DIRECTIONS FOR THIS TASK >> Go through the data and copy every line exactly, but not the images.

DATASET Block Start

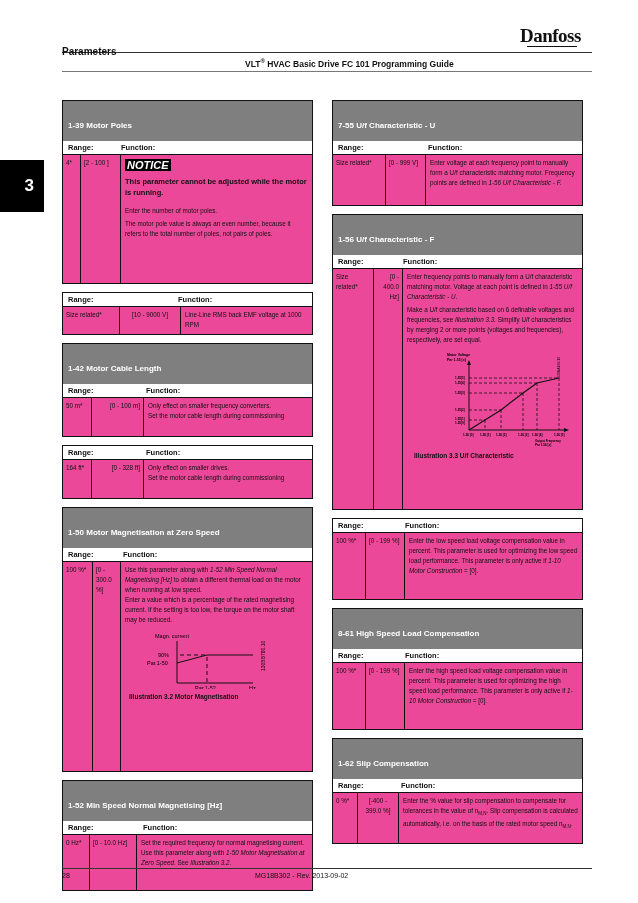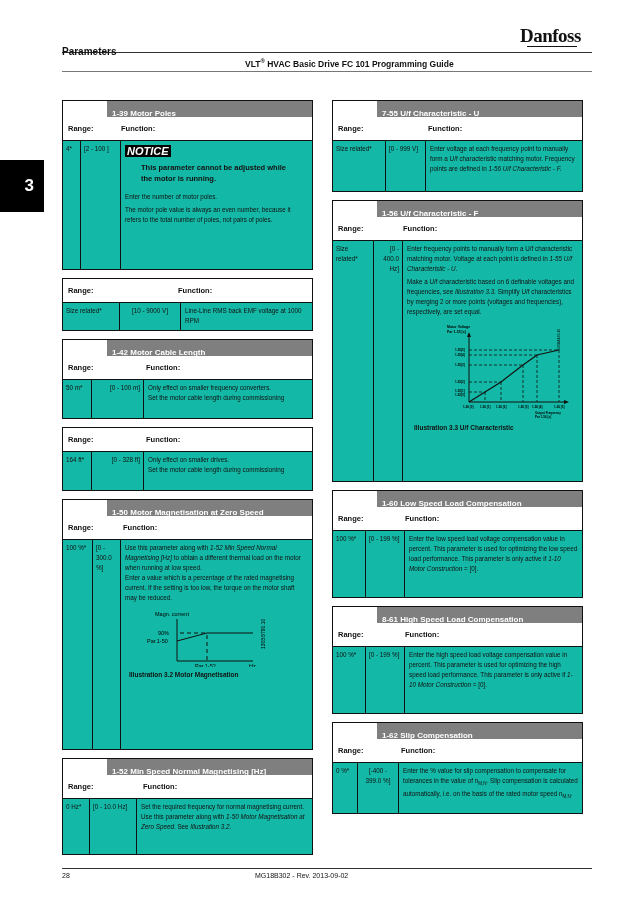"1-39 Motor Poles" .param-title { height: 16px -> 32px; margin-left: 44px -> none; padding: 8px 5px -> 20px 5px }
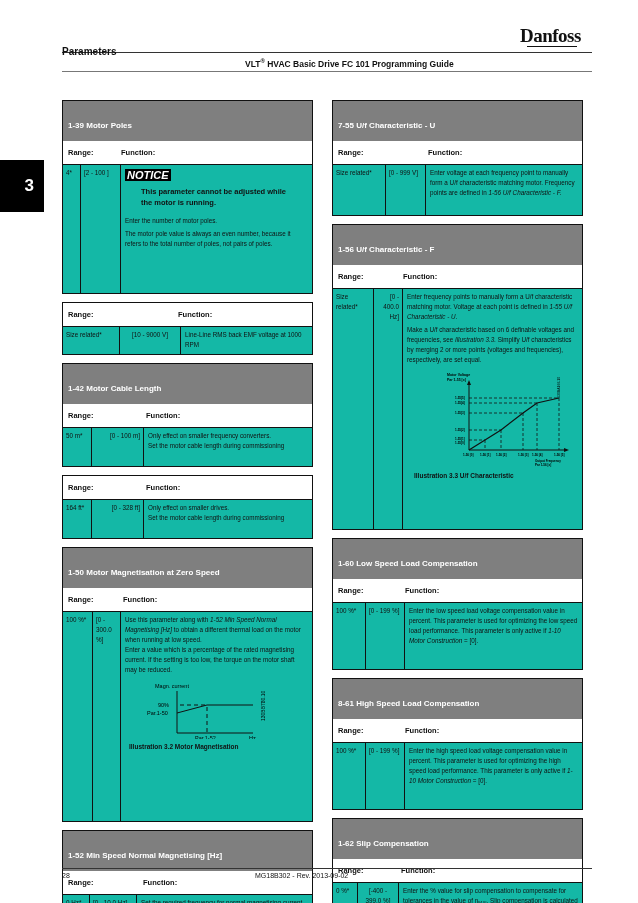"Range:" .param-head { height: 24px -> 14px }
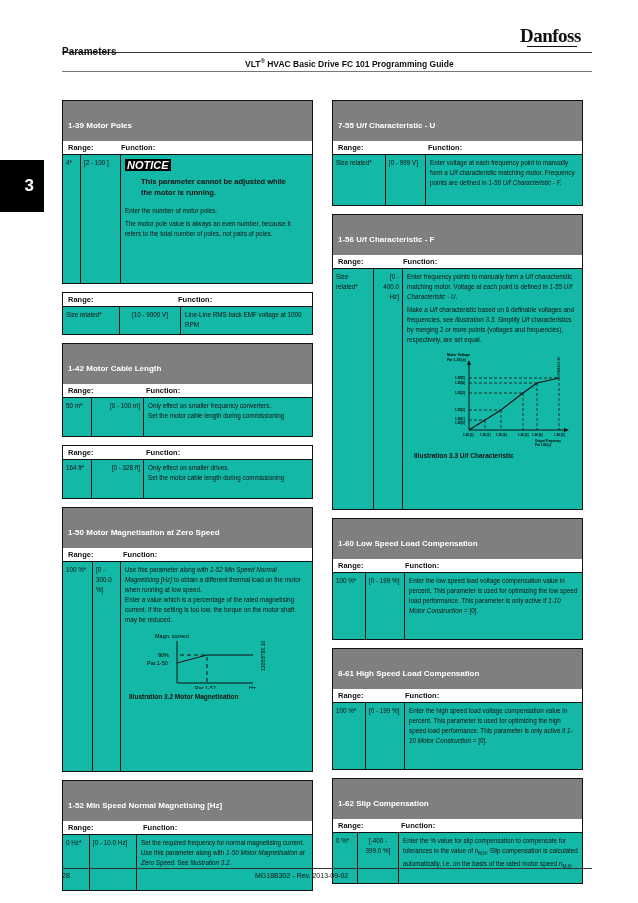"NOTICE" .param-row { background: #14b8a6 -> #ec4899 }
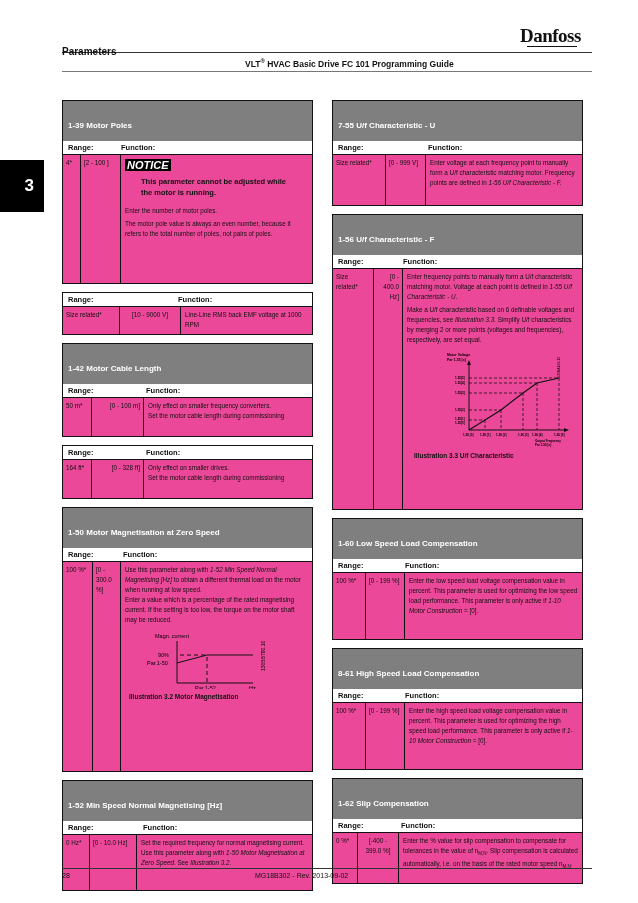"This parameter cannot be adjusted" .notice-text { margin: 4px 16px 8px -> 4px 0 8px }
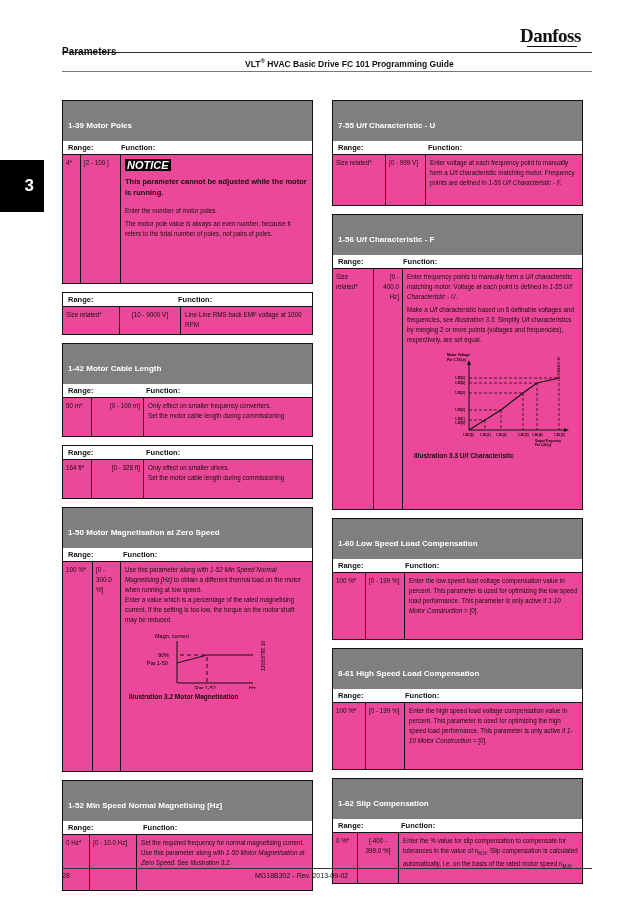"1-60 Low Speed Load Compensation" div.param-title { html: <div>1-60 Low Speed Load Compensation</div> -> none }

DATASET Block End

YOUR RESPONSE >>
"1-39 Motor Poles" .param-title { height: 16px -> 32px; margin-left: 44px -> none; padding: 8px 5px -> 20px 5px }
"Range:" .param-head { height: 24px -> 14px }
"NOTICE" .param-row { background: #14b8a6 -> #ec4899 }
"This parameter cannot be adjusted" .notice-text { margin: 4px 16px 8px -> 4px 0 8px }
"1-60 Low Speed Load Compensation" div.param-title { html: <div>1-60 Low Speed Load Compensation</div> -> none }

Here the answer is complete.